The format is now being sold around the world, with the idea that each partner broadcaster will find their own war correspondent and local chefs. Did the show encourage people to tune in and find out more? “I wanted it to feel like you’re on a journey, on a trip behind the news in these places, and it’s exciting and you’re experiencing a lot of different things,” she said.
The conversation moved on to the way news spreads around the world, fuelled by social networks. “Social platforms make it much easier now to be an international news organisation,” said Steinberg, citing the Sochi Winter Olympics as a good example. “It’s a global issue, but those stories are spreading particularly fast and powerfully on social networks between Russians in the US and back in Russia,” he said.
Mitchell talked about how Facebook is working to make its news feed algorithms smarter, so if people click lots on stories about a particular issue, like Sochi, they’ll see more of those stories appearing in their feed.

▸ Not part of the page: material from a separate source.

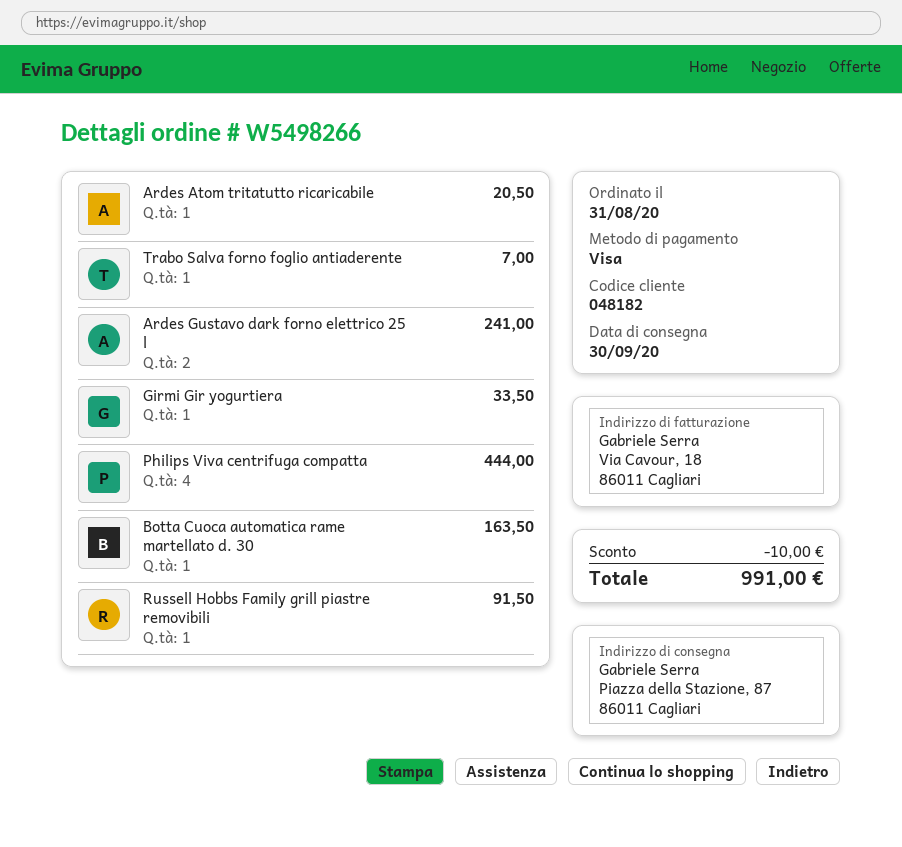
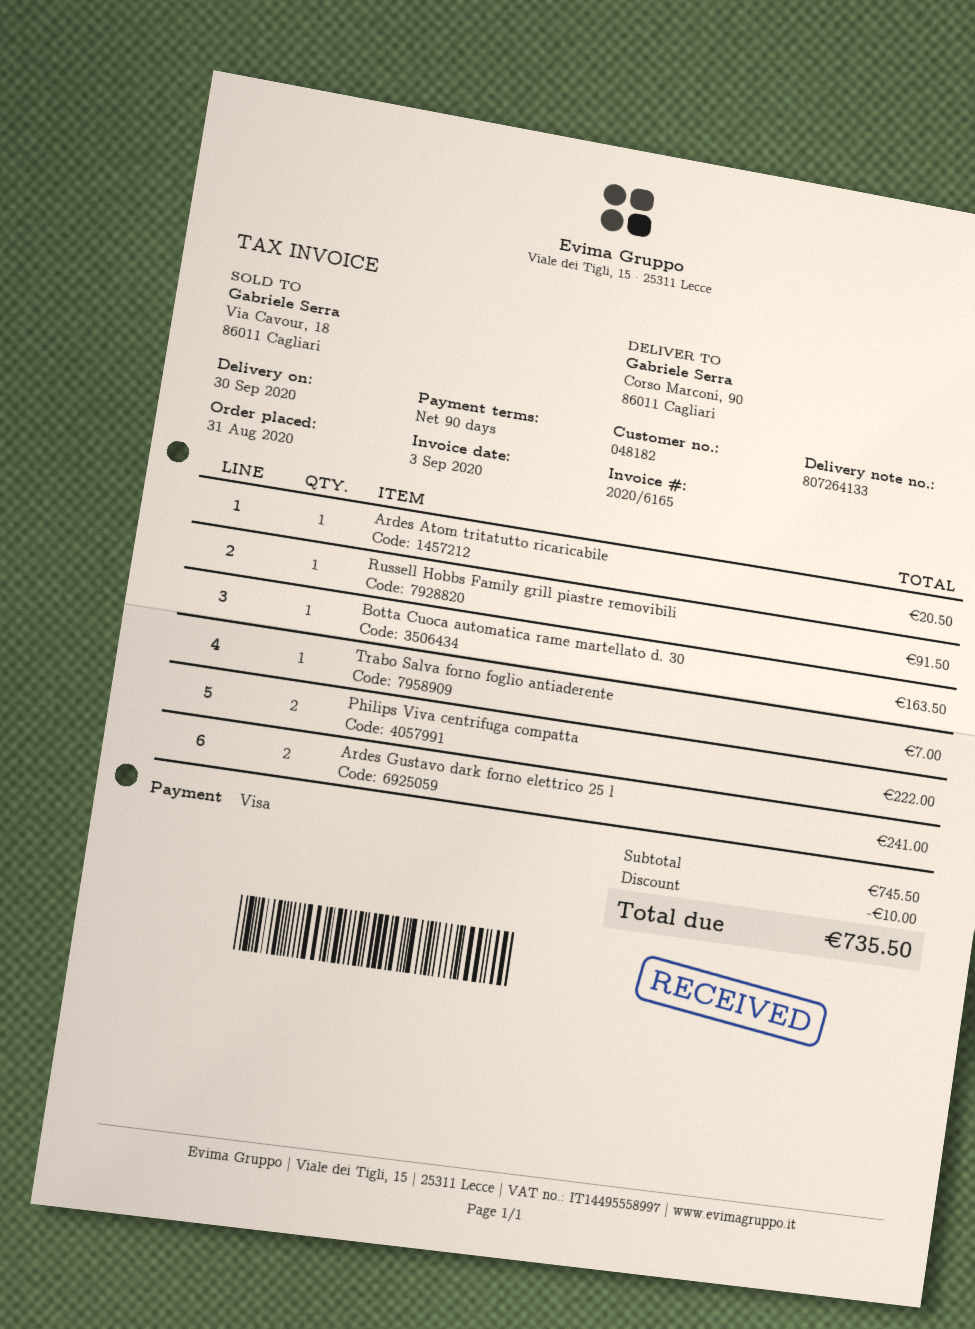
ship to: Piazza della Stazione, 87, 86011 Cagliari -> Corso Marconi, 90, 86011 Cagliari
Girmi Gir yogurtiera: 1 for 33.50 -> none
Philips Viva centrifuga compatta: 4 for 444.00 -> 2 for 222.00
total: 991.00 -> 735.50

And if they often click on links shared by a particular person, they’ll be similarly likely to see more of that person’s links as time goes on.
Meanwhile, Bale said that news organisations have to work hard to “take you out of the studio and into the street much more, because it’s where humans are, and it’s where those human stories are”.
Steinberg said that news organisations should be thinking about social throughout the news production process. “More so than the technology, you have to write and produce news for the social web: it has to be novel, important and have this social imperative behind it,” he said, before delivering a critique of the last decade of online news, where Google’s search engine was the main discovery channel, encouraging a proliferation of stories written mainly to harvest search traffic.
“That allowed people to write very boring news that was aggregated and unoriginal. And that doesn’t work well on social,” he said. “You have to write a scoop: what happened today, what happened in this market, what is new going on that you might want to share out to your friends?.. The most important thing you can do is to think to yourself ‘why would somebody share this content?’ And that’s very high-quality content.”
He added that this definitely doesn’t mean prurient and scandalous content: wardrobe malfunctions and the like. “They’re going to share something that’s heartwarming, means something to them, or something that they think their friends should know about… And it’s equally important the headline not be linkbait, when someone clicks through to that story… if the headline is deceptive, and just gets somebody to click, you’ll get one click, but not the 5-7 clicks you’ll get if they share it.”
Mitchell chimed in, saying that Facebook is crunching its data to spot linkbait stories and ensure they don’t appear as much in people’s news feeds – by tracking how quickly people return to Facebook after clicking on a news link. “We are trying to cut down on linkbait and cut down on spammers,” he said.
Steinberg finished off with a rousing call for broadcasters to treat younger viewers with more respect, with the implication that their businesses will suffer in the long term if they don’t.
“We feel strongly that traditional media have given up on young people, and have not made a commitment to tell stories that are interesting for people under 40 or 50 years old,” he said.